• ramenshaman@lemmy.world
    link
    fedilink
    arrow-up
    4
    ·
    12 hours ago

    Trying to reproduce a bug that consistently only shows up the first time we boot up our machines that day. Currently testing to see how long the machine needs to be off in order for the bug to show up again. I’m at an hour now.

    • Buddahriffic@lemmy.world
      link
      fedilink
      arrow-up
      5
      ·
      11 hours ago

      Another angle to try is to set the date one day ahead and see if the bug shows up then. Might need to disconnect from network and set it in the BIOS for the test to work properly.

      I could be wrong, but I figure after being off for an hour, all capacitors should have discharged by then, so it’s probably not based on how long the hardware has been unpowered.

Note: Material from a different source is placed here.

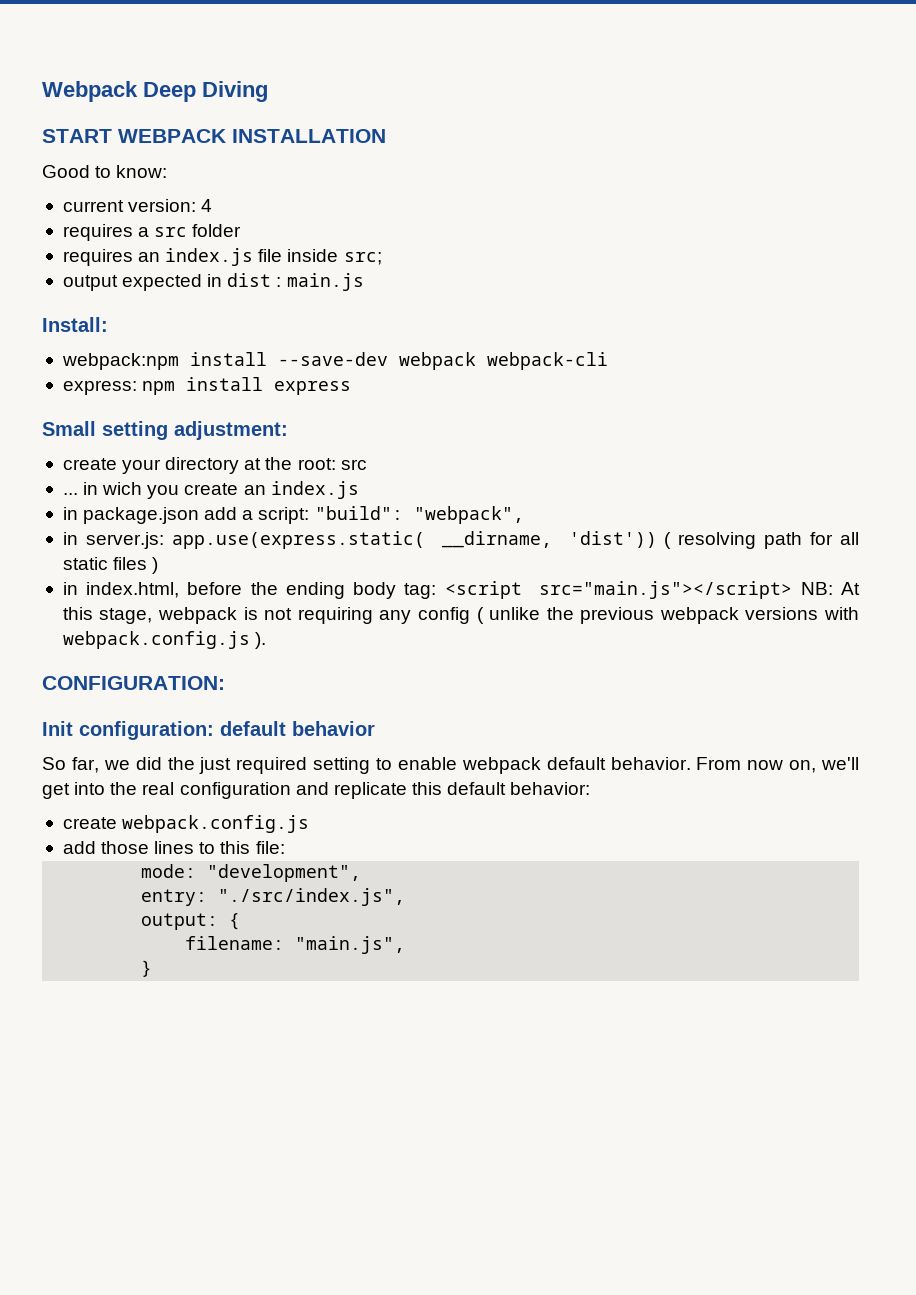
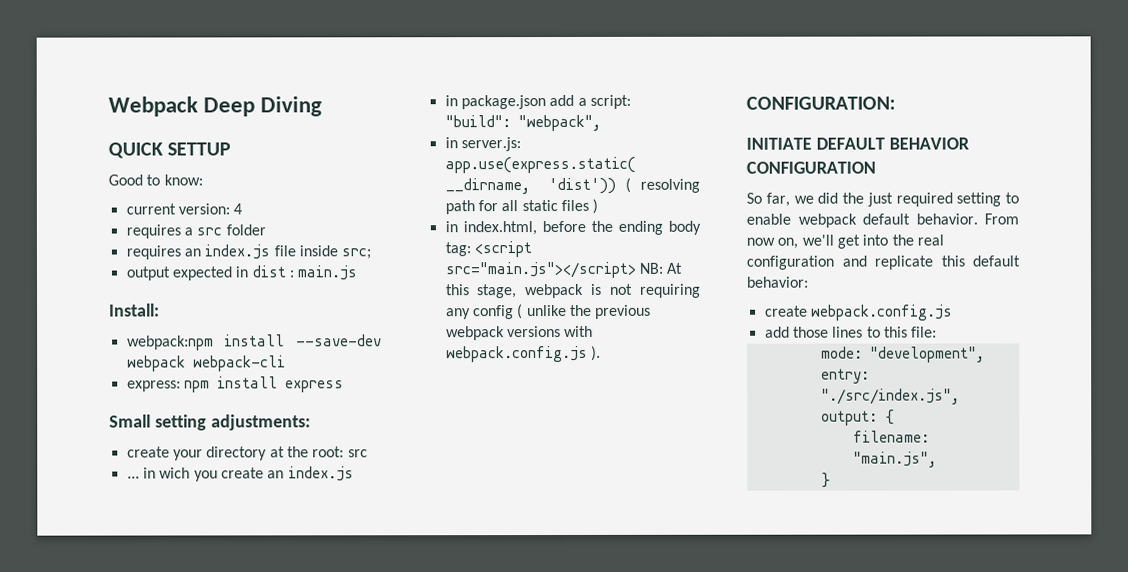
[42,129,386,143] START WEBPACK INSTALLATION -> [108,142,232,159] QUICK SETTUP
[174,421,288,440] adjustment: -> [210,414,311,431] adjustments:
[42,721,375,740] Init configuration: default behavior -> [746,137,969,150] [746,161,876,174] INITIATE DEFAULT BEHAVIOR CONFIGURATION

      Though one other angle I just thought of, if you have something that runs periodically, maybe the bug is related to that period being missed once or n times. Or it could be related to something that is meant to wake the computer to run some job and then go back to sleep but instead just sets it in a bad state.

      • ramenshaman@lemmy.world
        link
        fedilink
        arrow-up
        5
        ·
        11 hours ago

        The date/time aspect is an interesting thought. For a bit more context, this machine is a Raspberry Pi connected to several other devices, some via USB and some via a CAN network. The system gets powered on manually, the user performs a task, then shuts it down until they need it again. We only use the date/time for logging. The system is connected to our wifi at our facility but after we ship it then it’s likely it will never be connected to the internet except maybe when we’re servicing it and updating code. I don’t think the Pi has a RTC. I don’t really see how the date/time could be causing the issue I’m seeing (seems to be lag in communication with the devices on the CAN network) but I guess stranger things have happened.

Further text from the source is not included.